[[ PROVIDED ENTRIES open ]]

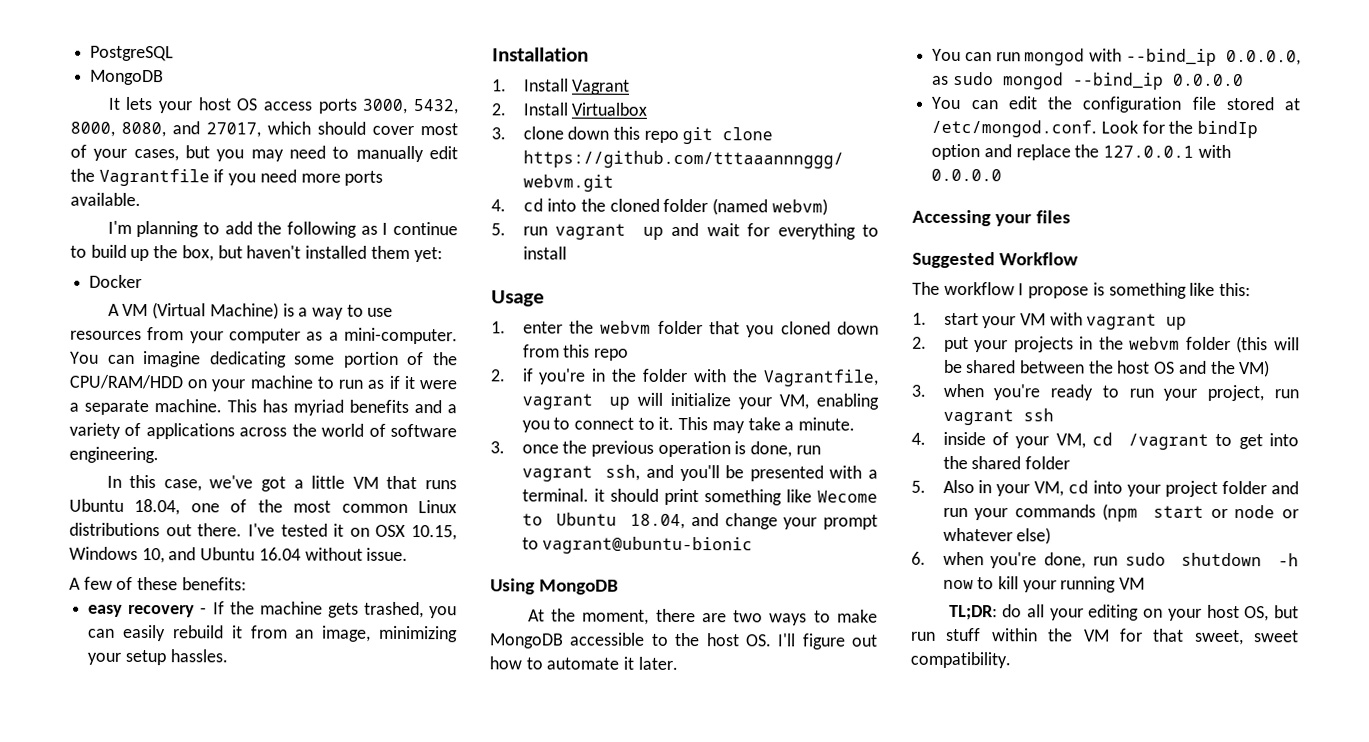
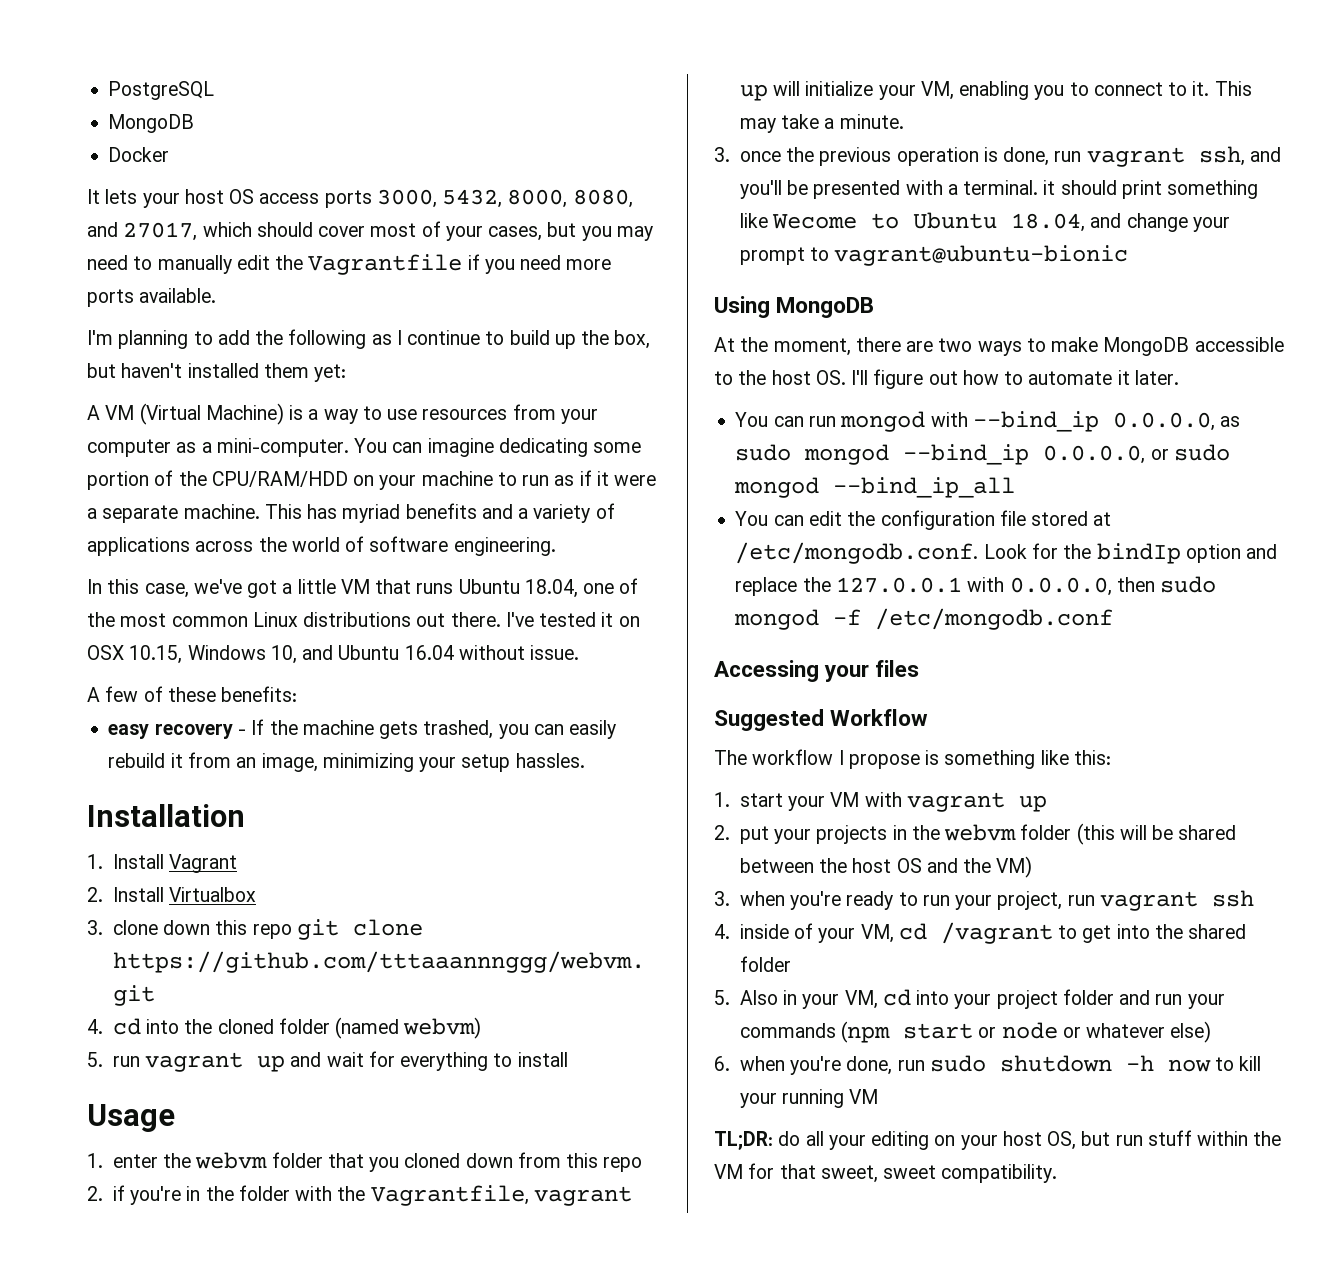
+ Docker
- Docker
- You can run mongod with --bind_ip 0.0.0.0, as sudo mongod --bind_ip 0.0.0.0
+ You can run mongod with --bind_ip 0.0.0.0, as sudo mongod --bind_ip 0.0.0.0, or sudo mongod --bind_ip_all
- You can edit the configuration file stored at /etc/mongod.conf. Look for the bindIp option and replace the 127.0.0.1 with 0.0.0.0
+ You can edit the configuration file stored at /etc/mongodb.conf. Look for the bindIp option and replace the 127.0.0.1 with 0.0.0.0, then sudo mongod -f /etc/mongodb.conf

[[ PROVIDED ENTRIES closed ]]

§ **WORK REQUIRED**:
Run a filter over the data above and keep each line that contains the word "with".

§ **EXPECTED OUTPUT**:
- You can run mongod with --bind_ip 0.0.0.0, as sudo mongod --bind_ip 0.0.0.0
+ You can run mongod with --bind_ip 0.0.0.0, as sudo mongod --bind_ip 0.0.0.0, or sudo mongod --bind_ip_all
- You can edit the configuration file stored at /etc/mongod.conf. Look for the bindIp option and replace the 127.0.0.1 with 0.0.0.0
+ You can edit the configuration file stored at /etc/mongodb.conf. Look for the bindIp option and replace the 127.0.0.1 with 0.0.0.0, then sudo mongod -f /etc/mongodb.conf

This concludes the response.